Эвроремонт
Фрагмент
Tori Amos. Sugar.
Из альбома To Venus And Back 5:09
В самолете из Копенгагена в Ригу наконец получил латвийскую газету. Как и большинство современных людей, я зависим от новостей. Есть ощущение, что без новостей тебя нет вовсе. Реклама партий, аккурат перед выборами появившееся имущество и вещи, соболезнования, уголовная хроника, потопы и пожары, премьеры и судебные процессы, униженные и обиженные – пестрая сумятица, которую волей-неволей вскоре начинаешь считать жизнью, миром, собой.
Я откинулся на своем месте и жадно хватал заголовки. По возвращению домой меня не трогал даже слышимый в самолете латышский язык (разговоры земляков часто вызывают желание притвориться, что я их не понимаю), но обойтись без газеты я никак не мог. Поэтому тем более сильным было разочарование, когда я понял, что это не сегодняшний, а вчерашний номер.

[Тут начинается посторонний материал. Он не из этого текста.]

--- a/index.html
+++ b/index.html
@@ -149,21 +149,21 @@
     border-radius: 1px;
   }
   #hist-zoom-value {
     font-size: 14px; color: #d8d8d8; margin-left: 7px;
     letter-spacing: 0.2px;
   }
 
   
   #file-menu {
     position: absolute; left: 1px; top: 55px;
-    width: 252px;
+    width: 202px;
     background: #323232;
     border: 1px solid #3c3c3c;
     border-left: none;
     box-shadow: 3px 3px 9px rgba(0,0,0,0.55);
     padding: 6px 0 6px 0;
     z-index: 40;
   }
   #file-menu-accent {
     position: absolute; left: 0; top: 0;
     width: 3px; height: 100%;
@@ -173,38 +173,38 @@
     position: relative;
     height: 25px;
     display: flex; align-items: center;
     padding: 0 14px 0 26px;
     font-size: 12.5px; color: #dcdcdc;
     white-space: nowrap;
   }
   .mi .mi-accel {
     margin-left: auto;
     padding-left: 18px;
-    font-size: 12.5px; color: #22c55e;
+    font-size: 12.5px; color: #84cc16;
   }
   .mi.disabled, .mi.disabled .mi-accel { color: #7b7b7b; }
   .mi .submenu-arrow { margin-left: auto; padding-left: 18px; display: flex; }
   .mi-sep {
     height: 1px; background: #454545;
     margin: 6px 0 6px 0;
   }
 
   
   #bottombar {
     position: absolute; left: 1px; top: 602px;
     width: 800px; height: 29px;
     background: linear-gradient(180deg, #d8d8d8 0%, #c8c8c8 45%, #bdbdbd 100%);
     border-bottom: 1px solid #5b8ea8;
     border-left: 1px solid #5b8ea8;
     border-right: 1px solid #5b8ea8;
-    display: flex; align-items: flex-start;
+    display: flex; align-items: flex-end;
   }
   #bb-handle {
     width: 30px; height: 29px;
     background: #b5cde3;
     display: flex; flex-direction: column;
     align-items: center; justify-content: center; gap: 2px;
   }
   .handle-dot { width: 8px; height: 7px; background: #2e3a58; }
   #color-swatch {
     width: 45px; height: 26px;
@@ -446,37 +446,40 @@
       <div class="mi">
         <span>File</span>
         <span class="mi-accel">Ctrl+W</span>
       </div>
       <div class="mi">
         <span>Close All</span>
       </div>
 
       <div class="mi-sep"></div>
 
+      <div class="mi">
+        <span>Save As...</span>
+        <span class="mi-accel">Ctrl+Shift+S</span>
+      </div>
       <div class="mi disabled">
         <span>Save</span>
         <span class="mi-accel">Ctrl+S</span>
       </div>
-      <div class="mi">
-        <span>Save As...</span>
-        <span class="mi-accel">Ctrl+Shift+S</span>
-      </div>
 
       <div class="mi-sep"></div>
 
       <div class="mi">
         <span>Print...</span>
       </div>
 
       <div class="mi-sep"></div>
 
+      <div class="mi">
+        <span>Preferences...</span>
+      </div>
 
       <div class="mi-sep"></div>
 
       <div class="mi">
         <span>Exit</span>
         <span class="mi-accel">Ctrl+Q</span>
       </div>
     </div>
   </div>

Я уже было собрался вернуться к первой странице и начать читать все по порядку, когда заметил небольшую заметку в самом низу боковой колонки латвийских новостей:
«При проведении анализа ДНК было установлено, что обнаруженные два года назад в Амстердаме останки принадлежат долгое время считавшемуся без вести пропавшим предпринимателю из Латвии Валдису Н. и американской журналистке латвийского происхождения Илзе А. Как известно, пять лет назад Валдис Н. был объявлен в розыск в связи с делом банка «Привилегия» и фирмы «Атлантида-З». Согласно имеющейся у «Диены» неофициальной информации Валдис Н. считался одним из уголовных авторитетов Риги начала 90-ых годов. Илзе А. известна как журналистка и автор путевых заметок.»

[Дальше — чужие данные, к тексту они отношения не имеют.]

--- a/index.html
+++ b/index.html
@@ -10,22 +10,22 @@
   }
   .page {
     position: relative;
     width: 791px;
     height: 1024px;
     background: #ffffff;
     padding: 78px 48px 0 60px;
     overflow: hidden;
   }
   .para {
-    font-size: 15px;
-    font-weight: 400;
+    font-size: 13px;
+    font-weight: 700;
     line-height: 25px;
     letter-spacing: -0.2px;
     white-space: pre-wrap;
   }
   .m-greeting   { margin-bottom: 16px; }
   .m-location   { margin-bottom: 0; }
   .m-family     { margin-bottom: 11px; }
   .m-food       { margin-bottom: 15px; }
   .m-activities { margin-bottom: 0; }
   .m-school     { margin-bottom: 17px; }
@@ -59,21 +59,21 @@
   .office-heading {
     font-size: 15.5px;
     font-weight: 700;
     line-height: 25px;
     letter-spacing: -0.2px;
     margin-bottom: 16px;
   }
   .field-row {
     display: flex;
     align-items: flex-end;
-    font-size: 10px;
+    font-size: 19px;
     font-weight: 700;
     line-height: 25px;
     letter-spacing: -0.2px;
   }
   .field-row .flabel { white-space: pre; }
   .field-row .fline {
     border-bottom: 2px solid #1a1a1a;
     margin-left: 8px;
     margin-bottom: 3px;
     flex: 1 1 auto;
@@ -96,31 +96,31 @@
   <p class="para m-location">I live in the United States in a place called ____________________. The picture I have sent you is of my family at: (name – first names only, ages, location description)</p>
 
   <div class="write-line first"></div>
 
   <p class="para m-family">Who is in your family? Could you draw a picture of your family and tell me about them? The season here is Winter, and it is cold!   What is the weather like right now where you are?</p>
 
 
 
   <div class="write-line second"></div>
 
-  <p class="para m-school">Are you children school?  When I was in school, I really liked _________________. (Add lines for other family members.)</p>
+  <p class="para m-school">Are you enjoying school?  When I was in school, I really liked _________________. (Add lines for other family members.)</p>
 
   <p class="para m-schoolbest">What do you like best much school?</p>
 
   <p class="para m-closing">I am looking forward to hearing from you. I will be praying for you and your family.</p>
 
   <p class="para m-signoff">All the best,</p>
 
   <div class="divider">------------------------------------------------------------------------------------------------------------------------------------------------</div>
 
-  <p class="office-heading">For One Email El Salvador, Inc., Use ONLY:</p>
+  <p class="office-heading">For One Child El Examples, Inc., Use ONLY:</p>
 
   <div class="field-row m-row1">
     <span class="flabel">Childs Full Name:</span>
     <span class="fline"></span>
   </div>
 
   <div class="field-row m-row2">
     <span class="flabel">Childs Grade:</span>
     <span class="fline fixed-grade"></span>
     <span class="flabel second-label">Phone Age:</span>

Если все это было сном, то каким был его скрытый смысл? Если это было сходством, то какой была содержащаяся в нем мораль? Позвони Малдеру и Скалли и спроси сам! Самолет прыгал по воздушным ямам, и, чтоб вместе с тошнотой подавить печаль, я попросил у стюардессы еще один виски. В газету больше не заглядывал. Швырнул ее под сидение. Стал опасаться, что, еще раз открыв ту же страницу, обнаружу там совершенно другие новости и статьи. Ничто больше не казалось достоверным и понятным.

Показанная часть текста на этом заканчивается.